What the task requires:
Write the entries below out again exactly, but skip the pictures.

Supplied entries:
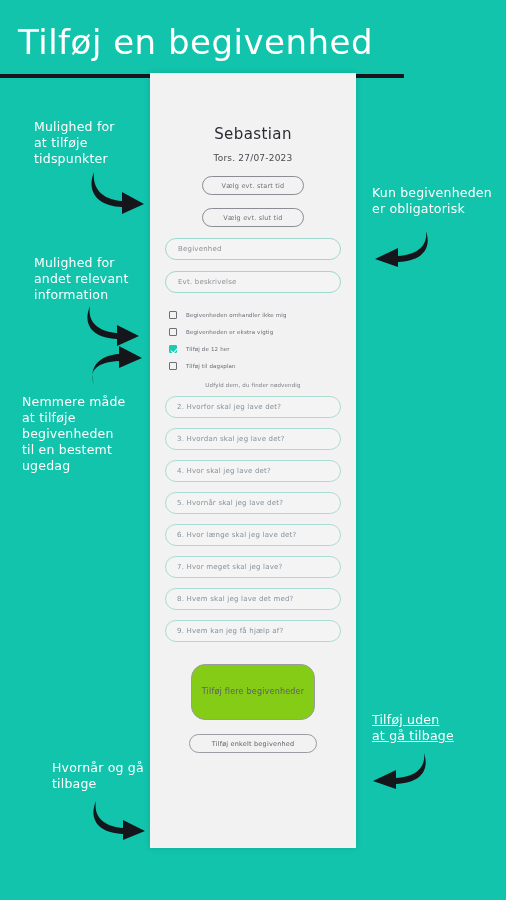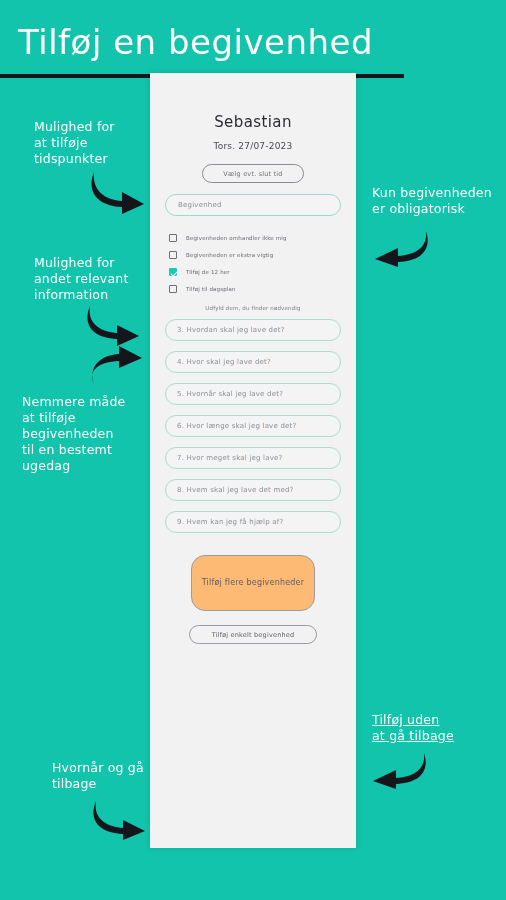--- a/index.html
+++ b/index.html
@@ -42,21 +42,21 @@
   
   .phone {
     position: absolute;
     left: 150px;
     top: 73px;
     width: 206px;
     height: 775px;
     background: #f2f2f2;
     box-shadow: 0 0 6px rgba(0,0,0,0.12);
     overflow: hidden;
-    padding: 0 10px;
+    padding: 12px 10px;
   }
 
   .person-name {
     margin-top: 40px;
     text-align: center;
     font-size: 15px;
     color: #2b2b33;
     letter-spacing: 0.4px;
   }
   .person-date {
@@ -171,21 +171,21 @@
   }
 
   
   .btn-big {
     margin: 0 auto;
     margin-top: 22px;
     width: 124px;
     height: 56px;
     border: 1px solid #9b9ba4;
     border-radius: 14px;
-    background: #fdba74;
+    background: #84cc16;
     display: flex;
     flex-direction: column;
     align-items: center;
     justify-content: center;
     font-size: 8px;
     line-height: 12px;
     color: #5e5e68;
     text-align: center;
     letter-spacing: 0.2px;
   }
@@ -227,23 +227,25 @@
 <div class="header">
   <div class="header-title">Tilføj en begivenhed</div>
   <div class="header-rule"></div>
 </div>
 
 <div class="phone">
 
   <div class="person-name">Sebastian</div>
   <div class="person-date">Tors. 27/07-2023</div>
 
+  <div class="chip">Vælg evt. start tid</div>
   <div class="chip">Vælg evt. slut tid</div>
 
   <div class="field">Begivenhed</div>
+  <div class="field">Evt. beskrivelse</div>
 
   <div class="checks">
     <div class="check-row">
       <span class="box"></span>
       <span class="check-label">Begivenheden omhandler ikke mig</span>
     </div>
     <div class="check-row">
       <span class="box"></span>
       <span class="check-label">Begivenheden er ekstra vigtig</span>
     </div>
@@ -253,20 +255,21 @@
     </div>
     <div class="check-row">
       <span class="box"></span>
       <span class="check-label">Tilføj til dagsplan</span>
     </div>
   </div>
 
   <div class="hint">Udfyld dem, du finder nødvendig</div>
 
   <div class="questions">
+    <div class="question">2. Hvorfor skal jeg lave det?</div>
     <div class="question">3. Hvordan skal jeg lave det?</div>
     <div class="question">4. Hvor skal jeg lave det?</div>
     <div class="question">5. Hvornår skal jeg lave det?</div>
     <div class="question">6. Hvor længe skal jeg lave det?</div>
     <div class="question">7. Hvor meget skal jeg lave?</div>
     <div class="question">8. Hvem skal jeg lave det med?</div>
     <div class="question">9. Hvem kan jeg få hjælp af?</div>
   </div>
 
   <div class="btn-big">Tilføj flere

Response below:
--- a/index.html
+++ b/index.html
@@ -42,21 +42,21 @@
   
   .phone {
     position: absolute;
     left: 150px;
     top: 73px;
     width: 206px;
     height: 775px;
     background: #f2f2f2;
     box-shadow: 0 0 6px rgba(0,0,0,0.12);
     overflow: hidden;
-    padding: 0 10px;
+    padding: 12px 10px;
   }
 
   .person-name {
     margin-top: 40px;
     text-align: center;
     font-size: 15px;
     color: #2b2b33;
     letter-spacing: 0.4px;
   }
   .person-date {
@@ -171,21 +171,21 @@
   }
 
   
   .btn-big {
     margin: 0 auto;
     margin-top: 22px;
     width: 124px;
     height: 56px;
     border: 1px solid #9b9ba4;
     border-radius: 14px;
-    background: #fdba74;
+    background: #84cc16;
     display: flex;
     flex-direction: column;
     align-items: center;
     justify-content: center;
     font-size: 8px;
     line-height: 12px;
     color: #5e5e68;
     text-align: center;
     letter-spacing: 0.2px;
   }
@@ -227,23 +227,25 @@
 <div class="header">
   <div class="header-title">Tilføj en begivenhed</div>
   <div class="header-rule"></div>
 </div>
 
 <div class="phone">
 
   <div class="person-name">Sebastian</div>
   <div class="person-date">Tors. 27/07-2023</div>
 
+  <div class="chip">Vælg evt. start tid</div>
   <div class="chip">Vælg evt. slut tid</div>
 
   <div class="field">Begivenhed</div>
+  <div class="field">Evt. beskrivelse</div>
 
   <div class="checks">
     <div class="check-row">
       <span class="box"></span>
       <span class="check-label">Begivenheden omhandler ikke mig</span>
     </div>
     <div class="check-row">
       <span class="box"></span>
       <span class="check-label">Begivenheden er ekstra vigtig</span>
     </div>
@@ -253,20 +255,21 @@
     </div>
     <div class="check-row">
       <span class="box"></span>
       <span class="check-label">Tilføj til dagsplan</span>
     </div>
   </div>
 
   <div class="hint">Udfyld dem, du finder nødvendig</div>
 
   <div class="questions">
+    <div class="question">2. Hvorfor skal jeg lave det?</div>
     <div class="question">3. Hvordan skal jeg lave det?</div>
     <div class="question">4. Hvor skal jeg lave det?</div>
     <div class="question">5. Hvornår skal jeg lave det?</div>
     <div class="question">6. Hvor længe skal jeg lave det?</div>
     <div class="question">7. Hvor meget skal jeg lave?</div>
     <div class="question">8. Hvem skal jeg lave det med?</div>
     <div class="question">9. Hvem kan jeg få hjælp af?</div>
   </div>
 
   <div class="btn-big">Tilføj flere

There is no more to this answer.